> Work item
Show all lines containing "within" from the data below.

> Given records

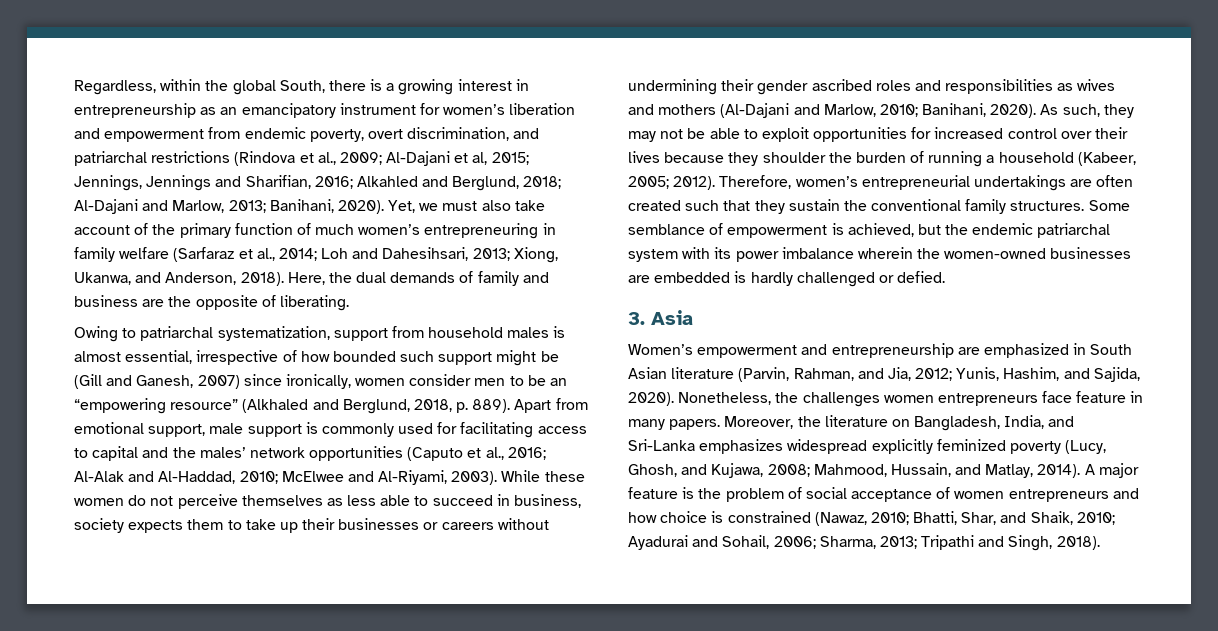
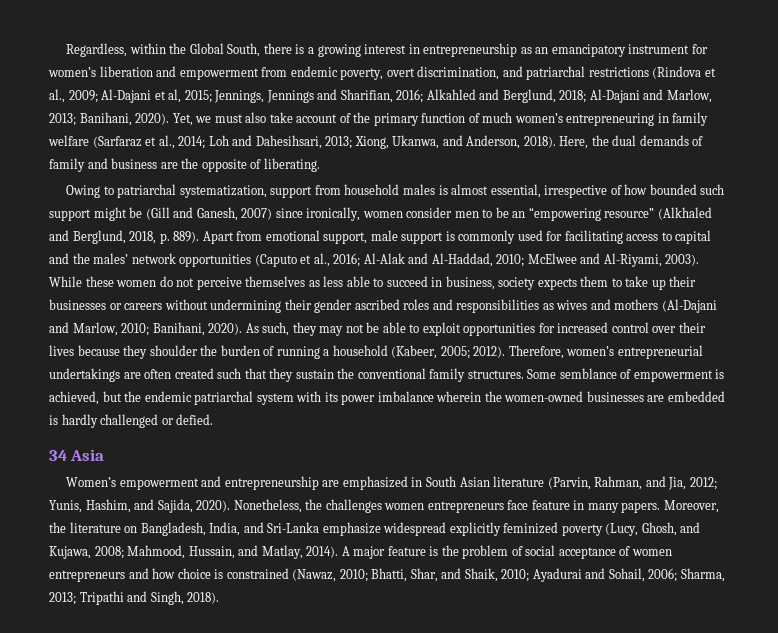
- Regardless, within the global South, there is a growing interest in entrepreneurship as an emancipatory instrument for women’s liberation and empowerment from endemic poverty, overt discrimination, and patriarchal restrictions (Rindova et al., 2009; Al-Dajani et al, 2015; Jennings, Jennings and Sharifian, 2016; Alkahled and Berglund, 2018; Al-Dajani and Marlow, 2013; Banihani, 2020).
+ Regardless, within the Global South, there is a growing interest in entrepreneurship as an emancipatory instrument for women’s liberation and empowerment from endemic poverty, overt discrimination, and patriarchal restrictions (Rindova et al., 2009; Al-Dajani et al, 2015; Jennings, Jennings and Sharifian, 2016; Alkahled and Berglund, 2018; Al-Dajani and Marlow, 2013; Banihani, 2020).
- 3. Asia
+ 34 Asia
- Moreover, the literature on Bangladesh, India, and Sri-Lanka emphasizes widespread explicitly feminized poverty (Lucy, Ghosh, and Kujawa, 2008; Mahmood, Hussain, and Matlay, 2014).
+ Moreover, the literature on Bangladesh, India, and Sri-Lanka emphasize widespread explicitly feminized poverty (Lucy, Ghosh, and Kujawa, 2008; Mahmood, Hussain, and Matlay, 2014).

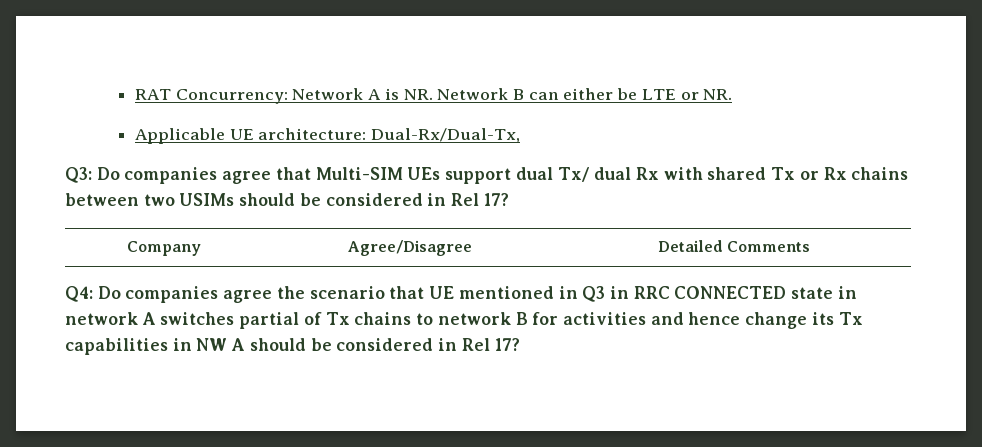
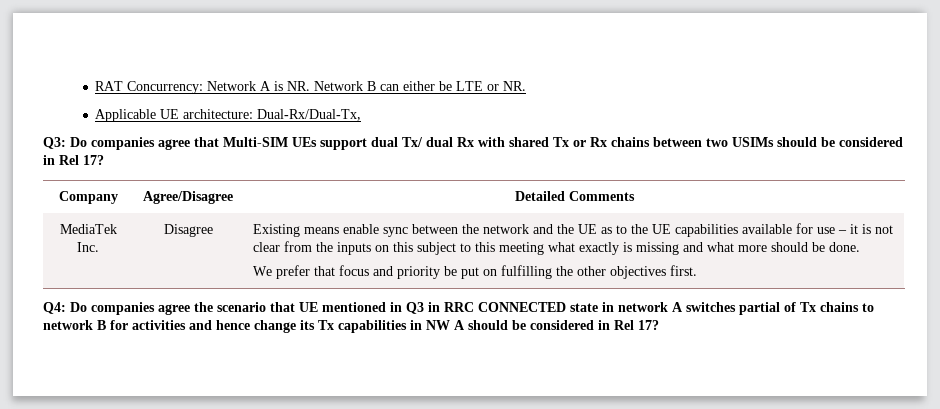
+ MediaTek Inc. | Disagree | Existing means enable sync between the network and the UE as to the UE capabilities available for use – it is not clear from the inputs on this subject to this meeting what exactly is missing and what more should be done.
+ We prefer that focus and priority be put on fulfilling the other objectives first.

> Reply to the exercise
- Regardless, within the global South, there is a growing interest in entrepreneurship as an emancipatory instrument for women’s liberation and empowerment from endemic poverty, overt discrimination, and patriarchal restrictions (Rindova et al., 2009; Al-Dajani et al, 2015; Jennings, Jennings and Sharifian, 2016; Alkahled and Berglund, 2018; Al-Dajani and Marlow, 2013; Banihani, 2020).
+ Regardless, within the Global South, there is a growing interest in entrepreneurship as an emancipatory instrument for women’s liberation and empowerment from endemic poverty, overt discrimination, and patriarchal restrictions (Rindova et al., 2009; Al-Dajani et al, 2015; Jennings, Jennings and Sharifian, 2016; Alkahled and Berglund, 2018; Al-Dajani and Marlow, 2013; Banihani, 2020).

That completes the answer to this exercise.